What will be the impact of FDI in retail on FMCG?

Unfortunately, the FDI has not fully opened up. There are lots of restrictions for MNCs to acquire local brands. No merger has happened so far. Some Indian brands want to sell, but MNCs are unable to buy. I feel it is not well conceived and executed. More and more consumers enjoy going to modern stores for the touch-and-feel shopping experience. And, it is an entertainment for many consumers.

Consumers go to typical kirana stores with pre-conceived idea of what to buy and with a budget. In the case of modern stores, consumers will end up buying many other things which they wouldn’t have planned. About 30 per cent their purchases would be waste. That is how consumerism is. It is required? Will it be healthier to have more and more modern stores to create experience for buyers? Will local stores lose out to MNCs? No, they won’t. It will only spur more buying. Going by statistics, an increasing number of local shops are also getting upgraded.

For launch of every organized store, there will be at least 3 or 4 individual entrepreneurs putting up stand-alone department stores.

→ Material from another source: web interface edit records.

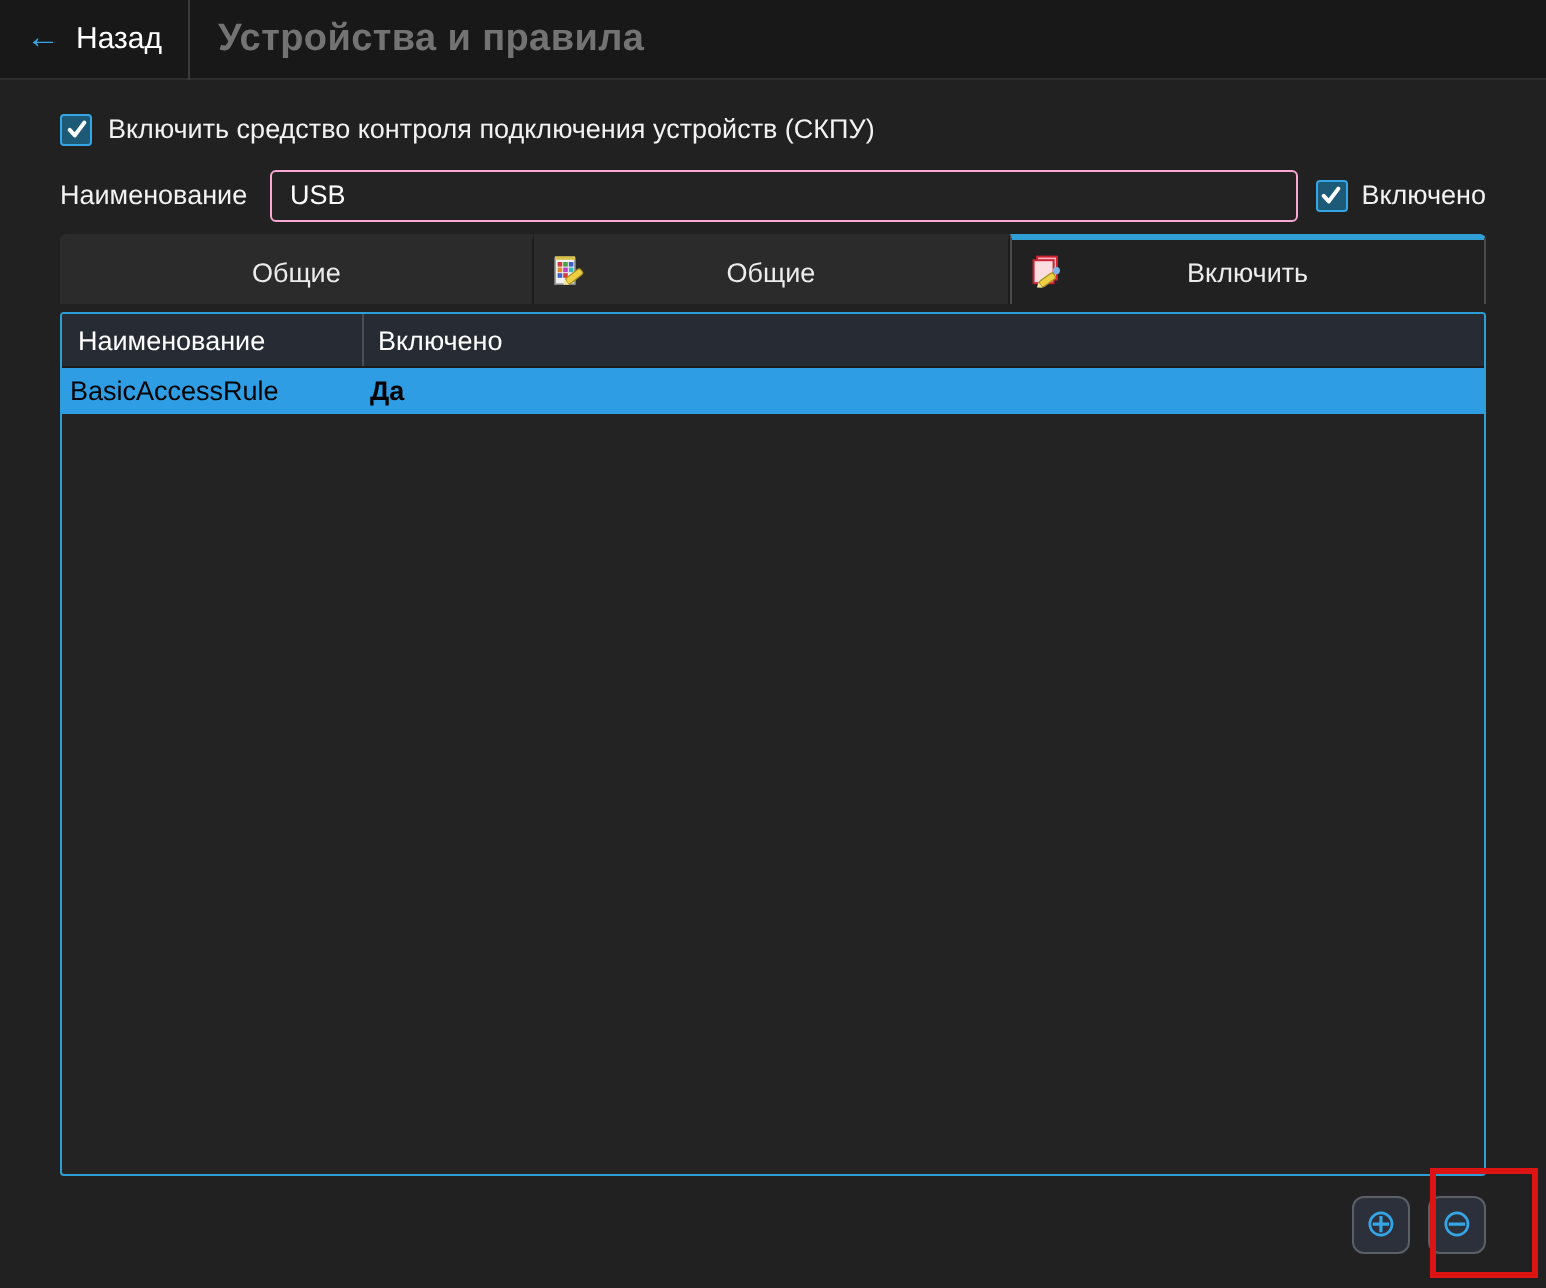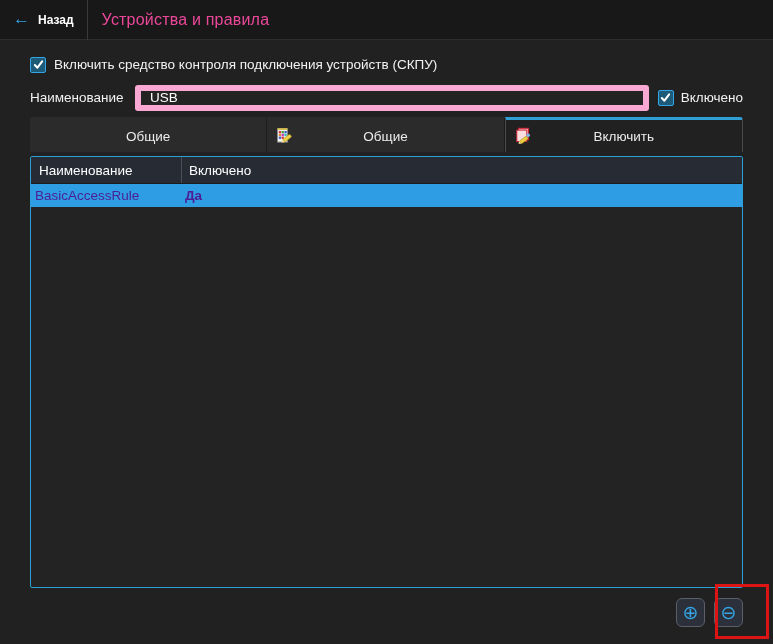--- a/index.html
+++ b/index.html
@@ -22,7 +22,7 @@
     height: 100%; padding: 0 13px; cursor: pointer;
   }
   .back-arrow { color: #35a5e5; font-size: 17px; line-height: 1; transform: translateY(-1px); }
-  .back-label { color: #ffffff; font-size: 12px; font-weight: bold; }
+  .back-label { color: #ffffff; font-size: 15px; }
   .topbar-divider { width: 1px; height: 40px; background: #3a3a3a; }
   .page-title { margin-left: 14px; font-size: 16px; color: #ec4899; letter-spacing: .2px; }
 

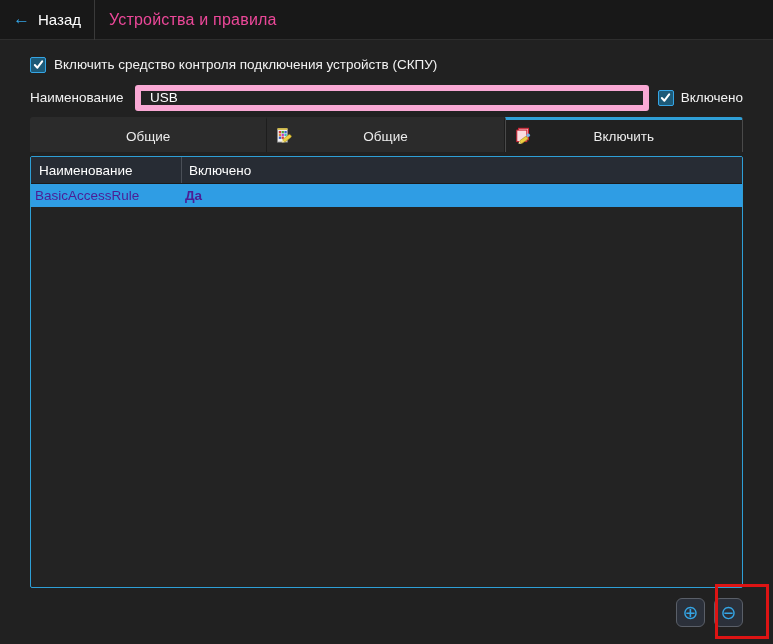--- a/index.html
+++ b/index.html
@@ -24,7 +24,7 @@
   .back-arrow { color: #35a5e5; font-size: 17px; line-height: 1; transform: translateY(-1px); }
   .back-label { color: #ffffff; font-size: 15px; }
   .topbar-divider { width: 1px; height: 40px; background: #3a3a3a; }
-  .page-title { margin-left: 14px; font-size: 16px; color: #ec4899; letter-spacing: .2px; }
+  .page-title { margin-left: 14px; font-size: 19px; color: #737373; letter-spacing: .2px; font-weight: bold; }
 
   
   .content { padding: 0 30px; position: relative; }

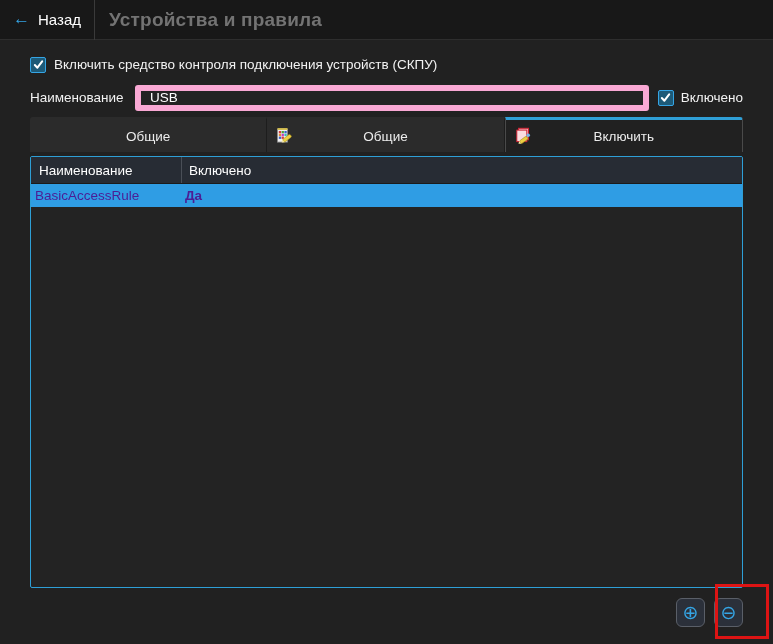--- a/index.html
+++ b/index.html
@@ -44,7 +44,7 @@
   .name-label { width: 105px; font-size: 13.5px; color: #f2f2f2; }
   .name-input {
     flex: 1; height: 26px;
-    background: #232323; border: 6px solid #f9a8d4; border-radius: 3px;
+    background: #232323; border: 1px solid #f9a8d4; border-radius: 3px;
     color: #ffffff; font-size: 13.5px; font-family: "Liberation Sans", sans-serif;
     padding: 0 9px; outline: none;
   }

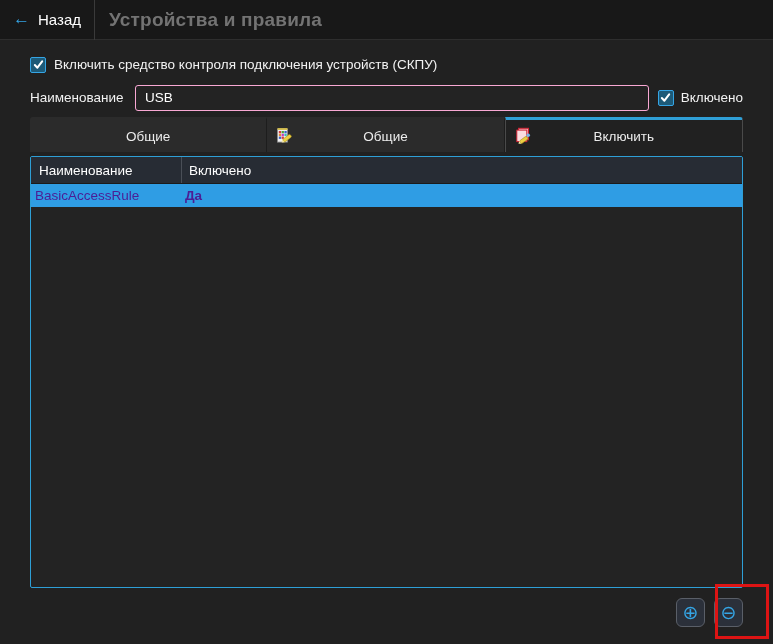--- a/index.html
+++ b/index.html
@@ -87,7 +87,7 @@
   .th-enabled { flex: 1; padding-left: 7px; }
   .table-row {
     display: flex; height: 23px; align-items: center;
-    font-size: 13.5px; color: #4c1d95; cursor: default;
+    font-size: 13.5px; color: #000000; cursor: default;
   }
   .table-row.selected { background: #2f9de4; }
   .td-name { width: 151px; padding-left: 4px; }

Will Cavinkare travel beyond the borders, and become an Indian MNC?

We already have a factory in Sri Lanka, and a fully-owned subsidiary in Bangladesh. We have also opened offices in Dubai. We will go to more countries, as we have quite a lot of innovative products in our plate. It is important that we sell something different. We won’t enter any market with ordinary products – they will either be highly differentiated in their categories or significantly superior over competition. This is the call we have taken. After a couple of years, you will see a slew of starkly differentiated or significantly superior products waiting in the queue for getting launched. I would like to see Cavinkare as a global FMCG conglomerate, cutting across foods and personal care products



What are your near-term plans?

In a couple of years, we intend to double our current revenues of Rs. 1,200 crore. We are ready to fly as we are in the final leg of completing restructuring. Our current profitability is also decent. We hope to maintain a balance between foods and personal businesses going forward.

We want to grow these two divisions steadily in the long-run. The third one is our saloon business, where we are seeing decent growth. We see a clear opportunity in salon business, and feel we are on a strong wicket. Today, we have about 172 saloons. We are planning to take it to 240 by the end of this fiscal. May be in the next two years, we should be crossing 1,000 saloons.